[Dataset extract]:
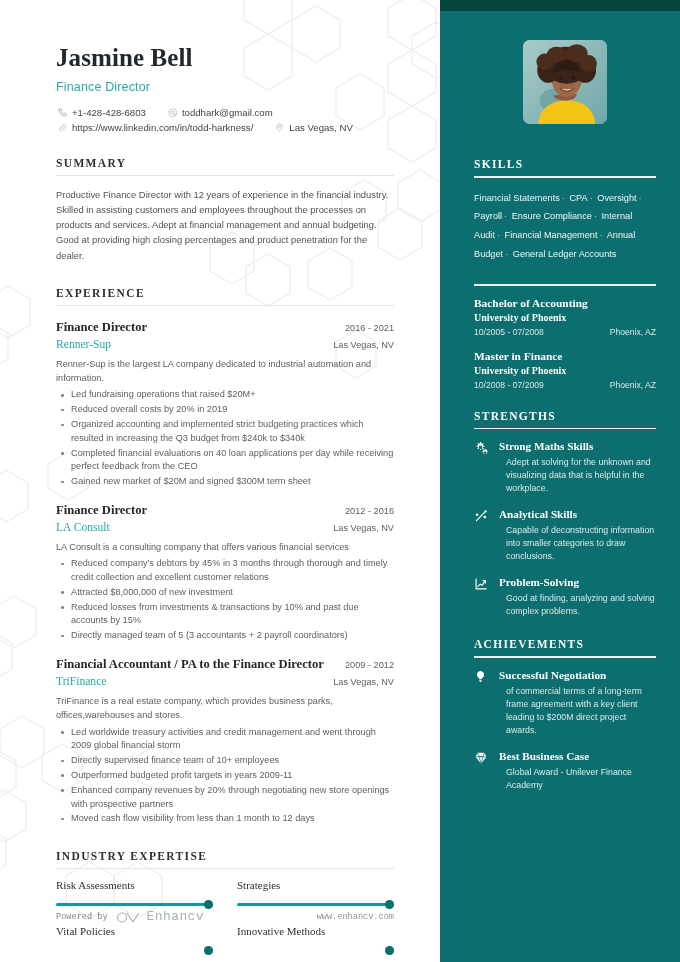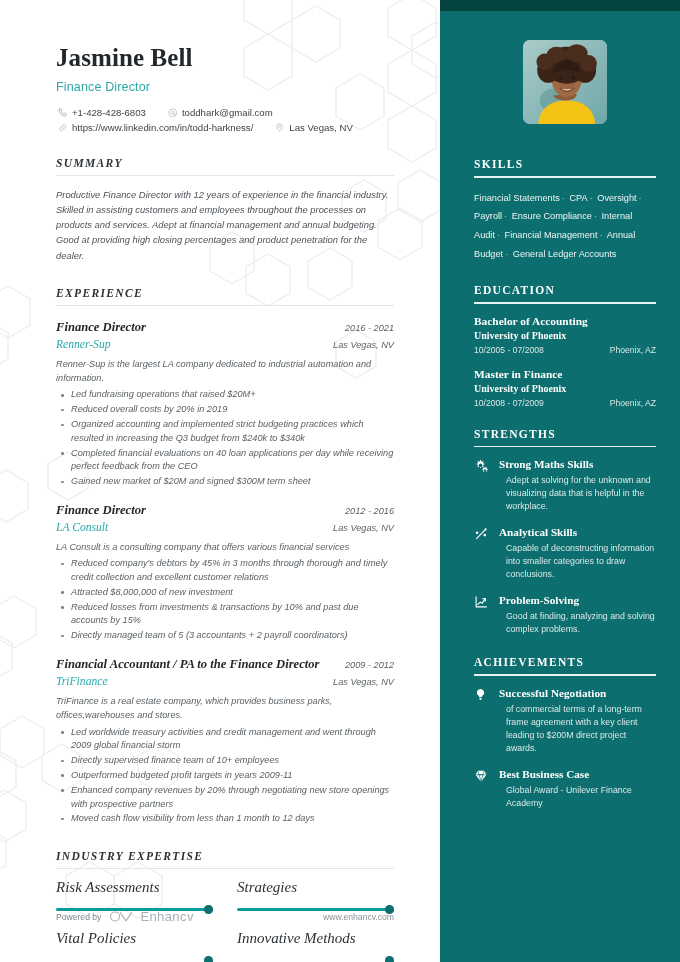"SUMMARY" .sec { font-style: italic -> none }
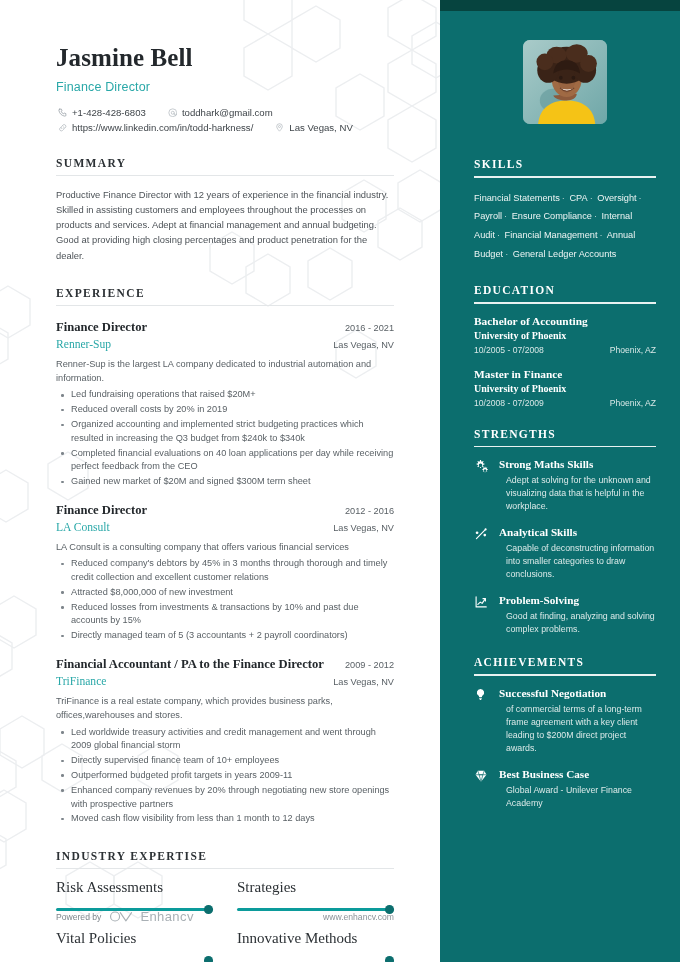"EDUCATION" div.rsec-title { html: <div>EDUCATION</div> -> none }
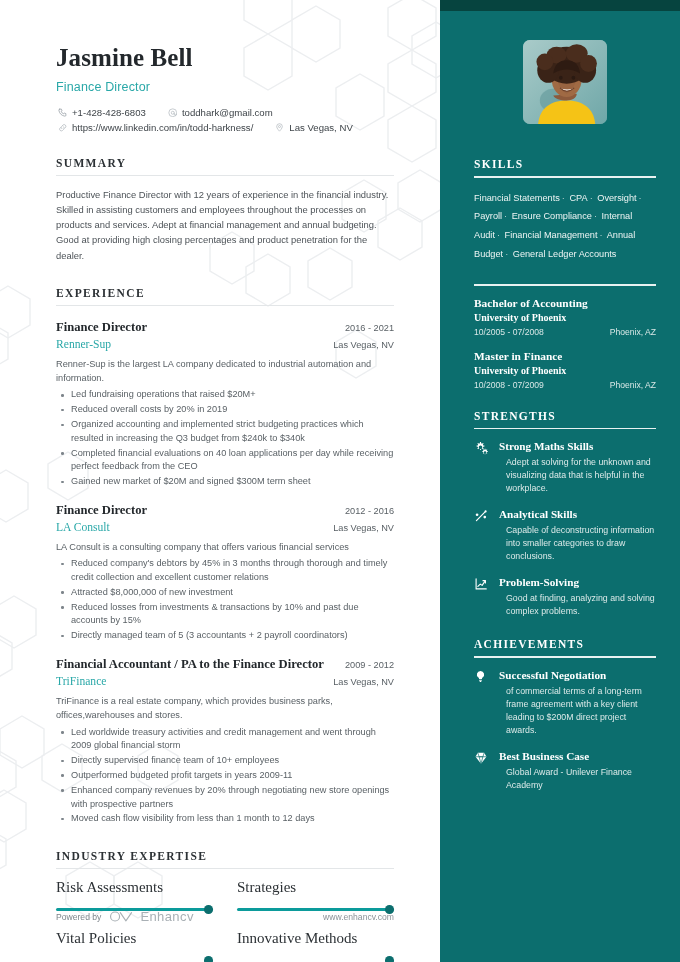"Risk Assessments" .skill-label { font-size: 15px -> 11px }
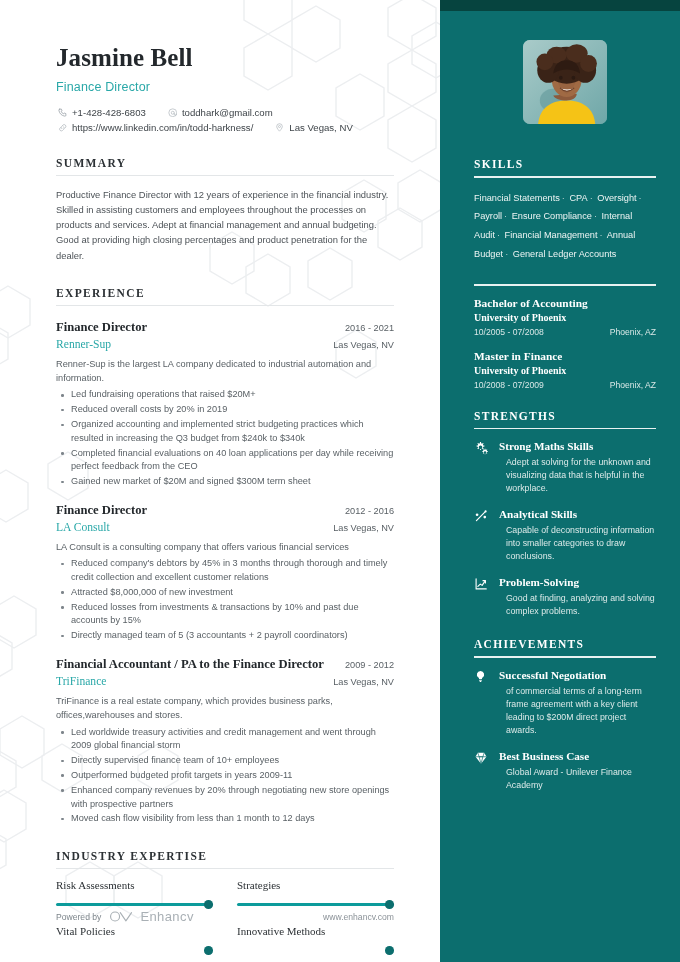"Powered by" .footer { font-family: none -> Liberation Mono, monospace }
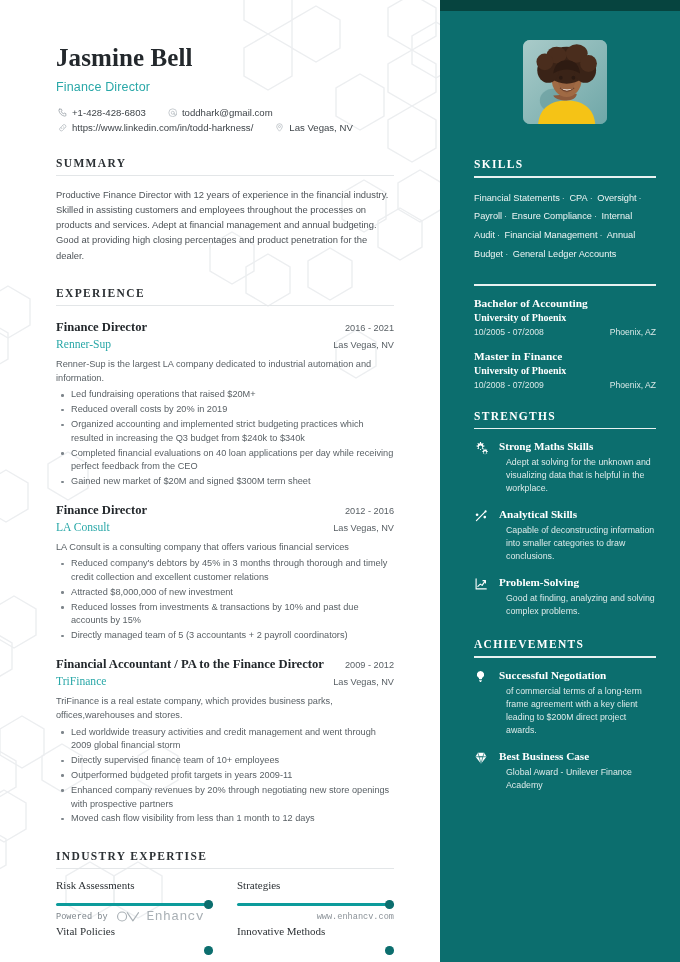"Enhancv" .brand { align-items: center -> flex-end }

---

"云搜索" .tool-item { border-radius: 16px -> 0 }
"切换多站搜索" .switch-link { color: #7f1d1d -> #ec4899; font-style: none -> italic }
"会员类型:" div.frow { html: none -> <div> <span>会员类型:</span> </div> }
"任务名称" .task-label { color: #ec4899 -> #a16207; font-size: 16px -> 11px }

...

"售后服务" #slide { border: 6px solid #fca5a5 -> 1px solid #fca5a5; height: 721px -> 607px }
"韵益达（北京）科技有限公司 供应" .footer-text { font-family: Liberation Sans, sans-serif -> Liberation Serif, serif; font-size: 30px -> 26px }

[Activity]: Word for word, restate the lines of the data above that fall between the line holding "color: #7f1d1d ->" and the line holding "color: #ec4899 ->", inclusive, and no other lines.

[Solution for this problem]:
"切换多站搜索" .switch-link { color: #7f1d1d -> #ec4899; font-style: none -> italic }
"会员类型:" div.frow { html: none -> <div> <span>会员类型:</span> </div> }
"任务名称" .task-label { color: #ec4899 -> #a16207; font-size: 16px -> 11px }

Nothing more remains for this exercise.